Disclaimer: RICE does not endorse or support any political party in Singapore.
Last night at 8 PM, we finally got some hot, intense, policy-on-policy action between 4 of our leading politicians. All it took was a global pandemic and a CB for the sparks to fly at long last.
Was it brief, awkward and unsatisfying? Perhaps so, but a nation reaching CPF-withdrawal age will take what it can get. Here are some of the highlights:
Mr. Francis Yuen cited the 400,000 foreigners employed in PMET jobs* and wants to ‘slow it down’. CSJ flat-out said: “We got to stop this foolishness where we continue to bring in foreign workers, especially foreign PMETs”—because they serve only to lower local wages for the benefit of companies profit margin. Only the WP’s Jamus Lim abstained, focusing instead on the GST.
Minister Vivian Balakrishnan countered their arguments point-by-point, but there was no stopping the piling on. The debate returned again and again to the PMET-foreigner issue in the second segment.
*MOM has since addressed some of these claims, which you can read here.
As an SME employee, I can safely surmise that most SMEs are getting a fair amount of help from the government. We can debate the nuts-and-bolts of whether Jamus’s Import-Export Bank is better than Vivian’s skills-focused approach, but there’s little real dissent on this issue.
Whether or not you agree with the PAP’s policy of ‘growing the pie so everyone can have a larger slice’, you should be impressed by Vivian Balakrishnan’s ability to pull these random stats from memory. If nothing else, our education system has triumphed in the art of turning men into Wikipedia servers.
The opposition candidates seem to share these concerns. WP’s Jamus emphasized that: “We don’t just want jobs, but we want good jobs which enable workers to work with dignity.” PSP’s Francis Yuen echoed this sentiment when he made a distinction between temporary jobs like “digital ambassadors” and the “lifelong careers” Singaporeans need.
It does raise the question: how many of these jobs are traineeships and internships? Are they anything more than a Keynesian stop-gap measure? Will there be high turnover for the 25,000 private-sector jobs when government funding runs dry?
Is the phrase tattooed unto the PAP member’s lower back during initiation ritual? Are they religiously obliged to say it at least 5 times a year like Catholics saying hail-marys? Their undying love for this cliche truly boggles the mind.

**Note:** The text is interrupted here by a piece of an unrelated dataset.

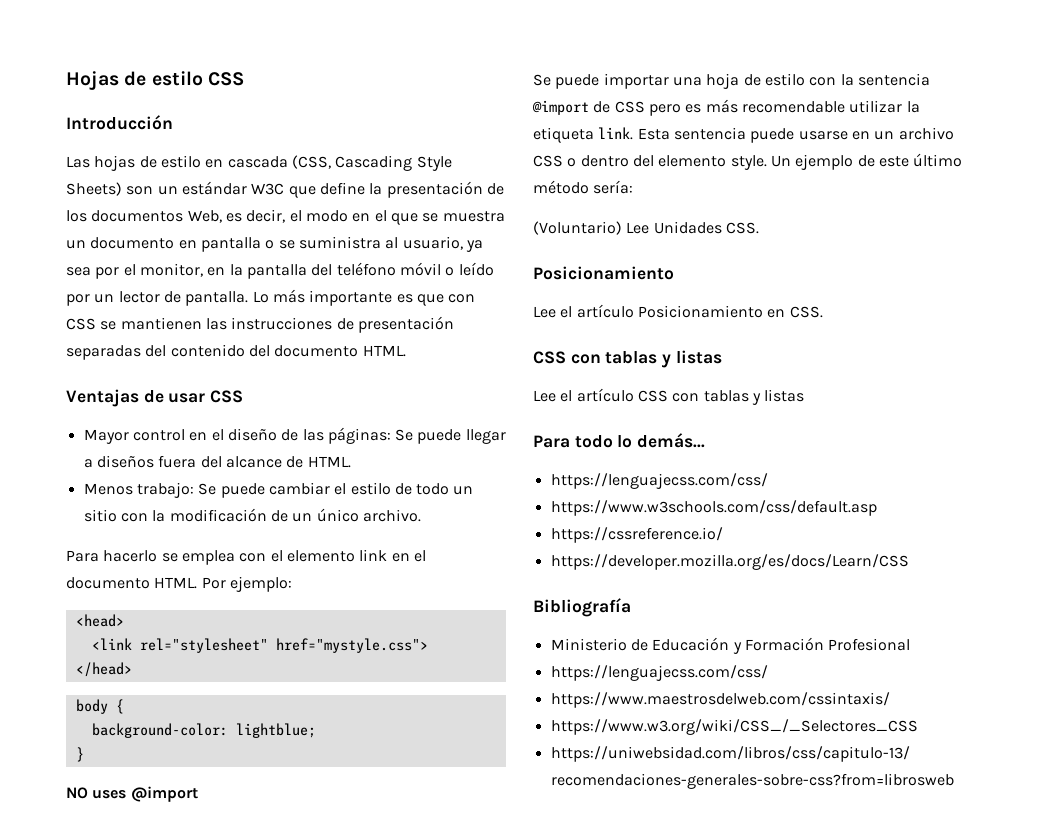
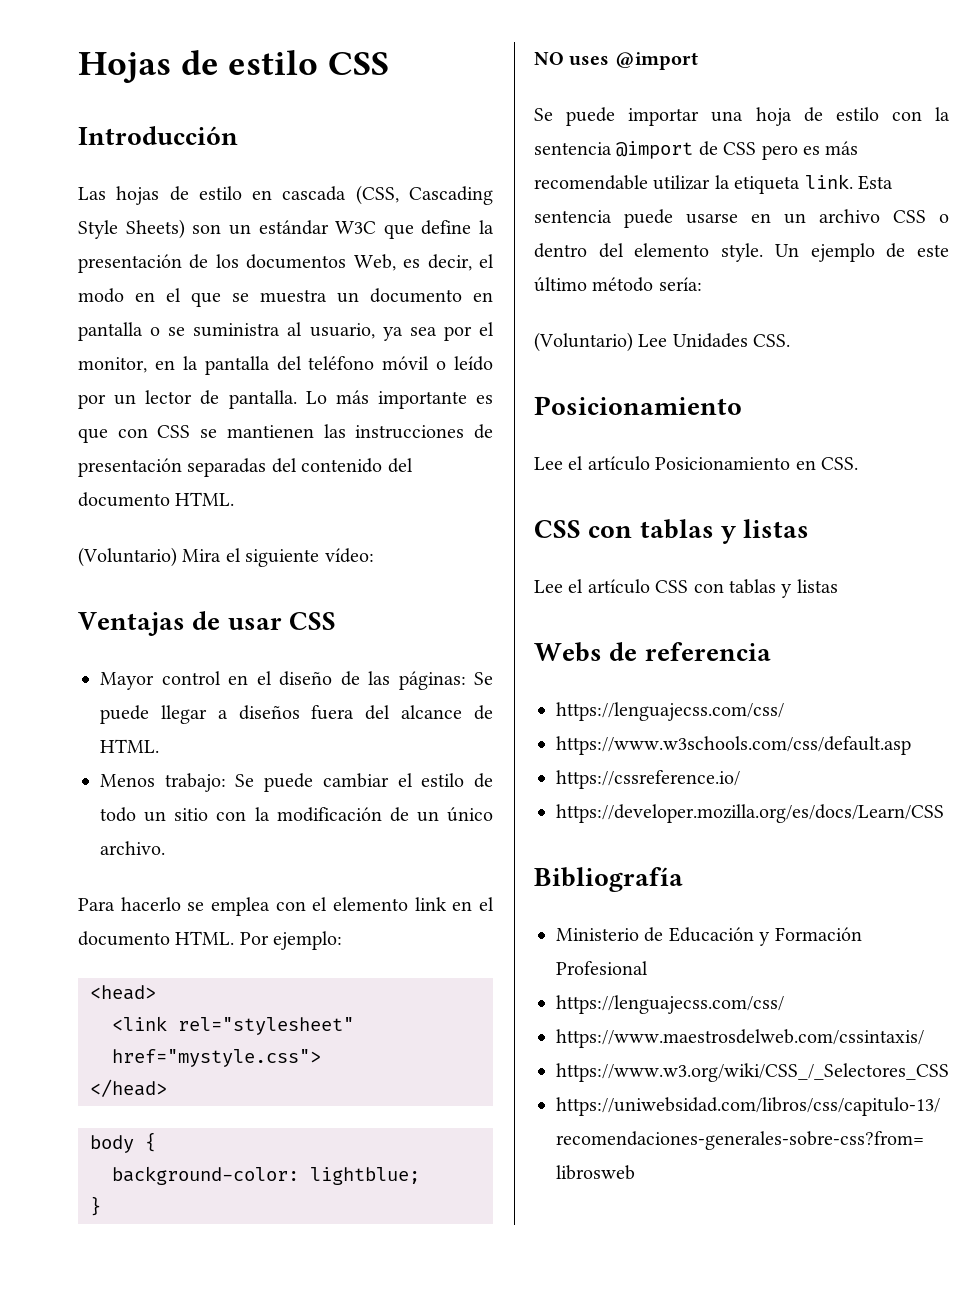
+ (Voluntario) Mira el siguiente vídeo:
- Para todo lo demás...
+ Webs de referencia

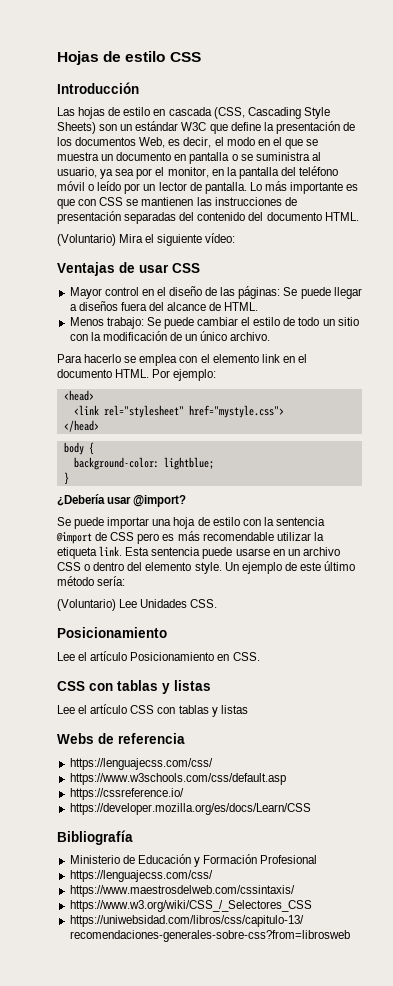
- NO uses @import
+ ¿Debería usar @import?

Our Foreign Minister did not really answer this question to anyone’s satisfaction. CSJ’s point was completely ignored, and he was saved by the bell before he had a chance to really tackle Jamus Lim’s thorny efficacy question.
First, there was the pre-debate selfie. Then, it was the affability and ease with which they addressed each other. They broadly agreed on most of the issues. Even when they did not, they gazed deeply into each other’s eyes, perhaps imagining what it would be like if politics had not made them star-crossed lovers …
Who’s right in the case? Here’s the Mar 29, 2019 report that Chee Soon Juan was referring to so you can decide for yourself: https://www.straitstimes.com/singapore/sporeans-must-remain-open-to-foreigners-says-heng
Income inequality is a problem. Social mobility is a problem. Vivian Balakrishnan making more money than your average uncle is not the real problem.
Bringing up cardboard aunties and Minister salaries in the same breath is the sort of shit you’d expect to see on a slow day in the ST comment section–below Peter Lim’s latest keyboard malfunction. Sure, it’s the symptom of a larger problem, but why turn a serious issue into a lame personal attack?
Say what you want about economists or the WP’s fairly limited ambitions, Jamus’ carte blanche was a really elegant way to avoid that old, boring, technocratic phrase: accountability.
It just goes to show: we’ve been really missing out all these years. Not all debates turn into ‘political theatre’, and an occasional trip to the theatre is anything but intellectually fruitless.